Sometimes the combination blade is good enough but sometimes you just have to take out the blade wrenches and bring in the specialist. 

Online Alanbach

  • Posts: 350
Re: Help with first purchase
« Reply #32 on: August 06, 2019, 10:35 PM »
@Mario Turcot - You might want to try another crosscut on that Baltic birch plywood (that you showed above) with that Amanda 80 tooth blade. I bet that you will get much better results. That Amana is the same basic set up as Forrest’s Duraline Hi-AT. It will also give you super clean cross cuts in hardwoods if you run into something that you are trying to crosscut on the table saw that is not as clean as you want.

Offline Mario Turcot

  • Posts: 932
Re: Help with first purchase
« Reply #33 on: August 06, 2019, 11:00 PM »
@Alanbach
@Mario Turcot - You might want to try another crosscut on that Baltic birch plywood (that you showed above) with that Amanda 80 tooth blade. I bet that you will get much better results. That Amana is the same basic set up as Forrest’s Duraline Hi-AT. It will also give you super clean cross cuts in hardwoods if you run into something that you are trying to crosscut on the table saw that is not as clean as you want.

Challenge accepted

Virtually no saw mark  [scared] I will give another try with hardwood tomorrow.

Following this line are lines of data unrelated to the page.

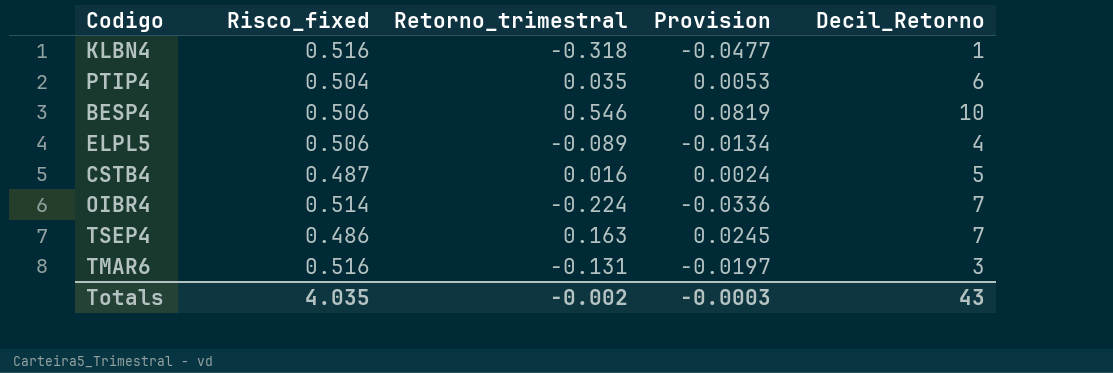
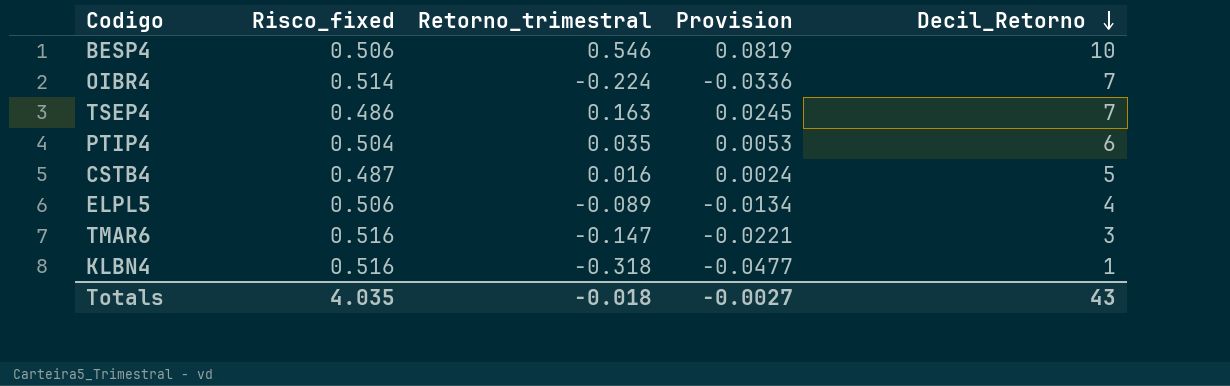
row order: none -> Decil_Retorno descending
TMAR6 | Retorno_trimestral: -0.131 -> -0.147
TMAR6 | Provision: -0.0197 -> -0.0221
Totals | Retorno_trimestral: -0.002 -> -0.018
Totals | Provision: -0.0003 -> -0.0027

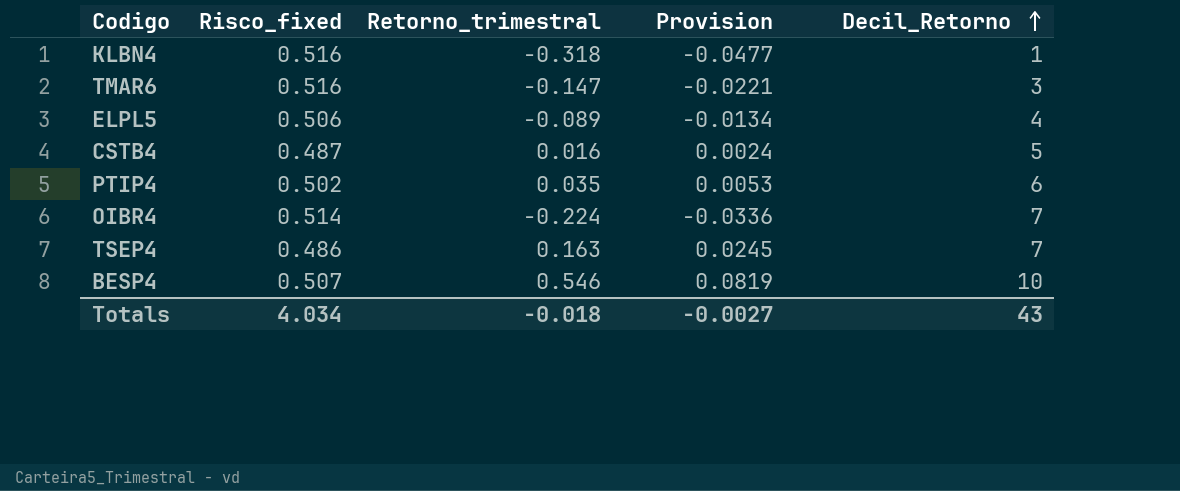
row order: Decil_Retorno descending -> Decil_Retorno ascending
PTIP4 | Risco_fixed: 0.504 -> 0.502
BESP4 | Risco_fixed: 0.506 -> 0.507
Totals | Risco_fixed: 4.035 -> 4.034

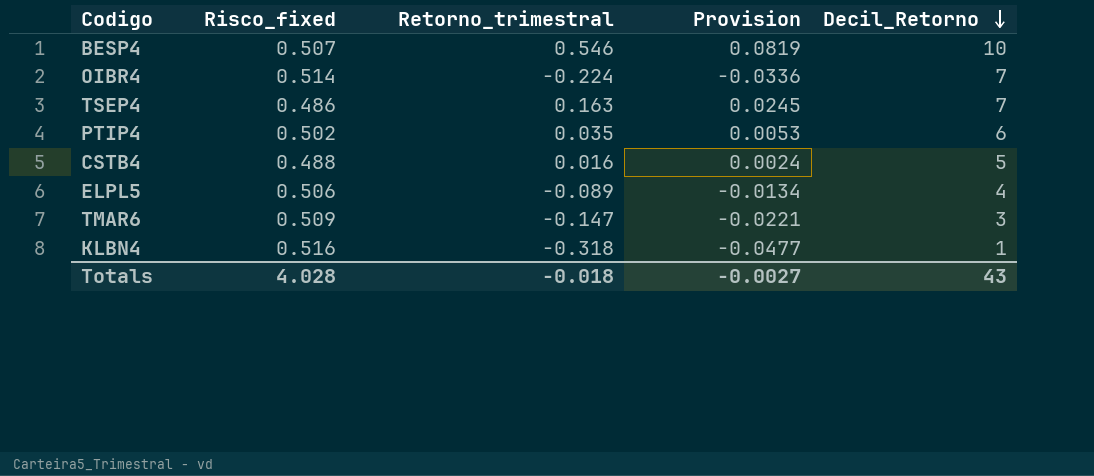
row order: Decil_Retorno ascending -> Decil_Retorno descending
CSTB4 | Risco_fixed: 0.487 -> 0.488
TMAR6 | Risco_fixed: 0.516 -> 0.509
Totals | Risco_fixed: 4.034 -> 4.028

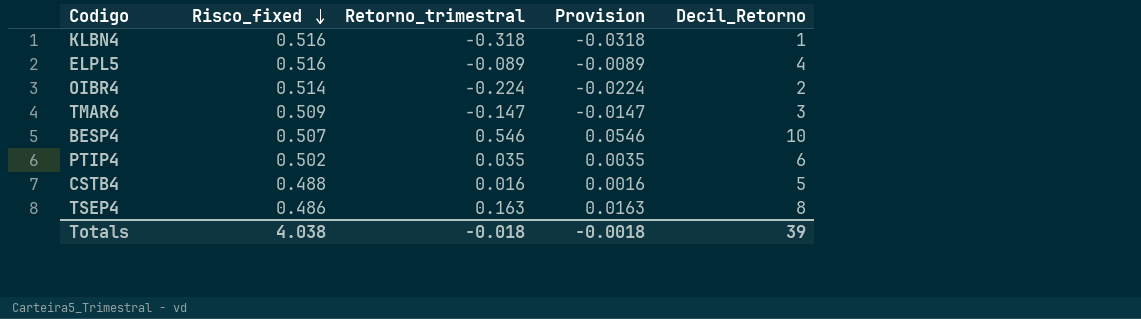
row order: Decil_Retorno descending -> Risco_fixed descending
column Provision | formula: [Retorno_trimestral] * 0.15 -> [Retorno_trimestral] * 0.1
ELPL5 | Risco_fixed: 0.506 -> 0.516
OIBR4 | Decil_Retorno: 7 -> 2
TSEP4 | Decil_Retorno: 7 -> 8
Totals | Risco_fixed: 4.028 -> 4.038
Totals | Provision: -0.0027 -> -0.0018
Totals | Decil_Retorno: 43 -> 39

I have to retract from a previous comment. The Amana Tool blade is not a melamine blade but a laminate blade. Not sure if it's the same or not  [embarassed]
« Last Edit: August 06, 2019, 11:07 PM by Mario Turcot »
Mario

Online Alanbach

  • Posts: 350
Re: Help with first purchase
« Reply #34 on: August 06, 2019, 11:16 PM »
Ok cool, well that probably points to your original blade. Now you just have to decide if that other blade is worth sending out for a good quality sharpening or if it’s time for it to retire to a backup role only to be used for wood that you don’t trust (usually self harvested wood that might have nails, shot or other debris in it). You can try it again after you clean it, on that same plywood and see if you get any improvement but I bet it needs to be sharpened.

Offline Mario Turcot

  • Posts: 932
Re: Help with first purchase
« Reply #35 on: August 06, 2019, 11:36 PM »
Ok cool, well that probably points to your original blade. Now you just have to decide if that other blade is worth sending out for a good quality sharpening or if it’s time for it to retire to a backup role only to be used for wood that you don’t trust (usually self harvested wood that might have nails, shot or other debris in it). You can try it again after you clean it, on that same plywood and see if you get any improvement but I bet it needs to be sharpened.

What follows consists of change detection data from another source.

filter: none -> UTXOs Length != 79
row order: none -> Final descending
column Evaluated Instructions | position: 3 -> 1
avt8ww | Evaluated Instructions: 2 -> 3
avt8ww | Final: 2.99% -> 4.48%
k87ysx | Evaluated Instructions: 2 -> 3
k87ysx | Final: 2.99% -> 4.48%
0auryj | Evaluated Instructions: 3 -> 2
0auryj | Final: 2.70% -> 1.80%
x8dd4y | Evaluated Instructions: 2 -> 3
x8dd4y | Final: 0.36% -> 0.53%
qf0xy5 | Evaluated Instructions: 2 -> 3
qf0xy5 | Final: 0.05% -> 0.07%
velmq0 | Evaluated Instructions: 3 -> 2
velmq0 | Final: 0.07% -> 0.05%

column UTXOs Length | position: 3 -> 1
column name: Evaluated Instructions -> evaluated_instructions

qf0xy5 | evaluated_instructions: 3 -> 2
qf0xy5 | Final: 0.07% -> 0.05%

You are probably right again. I will get it sharpened and test it again.
Mario

Offline obromis

  • Posts: 2
Re: Help with first purchase
« Reply #36 on: August 11, 2019, 06:02 PM »
I guess my question would be that if you have a good (and full sized) table saw and a RAS and you don’t break down a lot of large plywood then what do you envision using the track saw for? That combined with how unique and useful the Domino is, I would lean Domino. That is all without asking you more about what type of work you do the most and which operations that you do where you do not love the methods dictated by your current tools, ie. areas for improvement that you have in mind.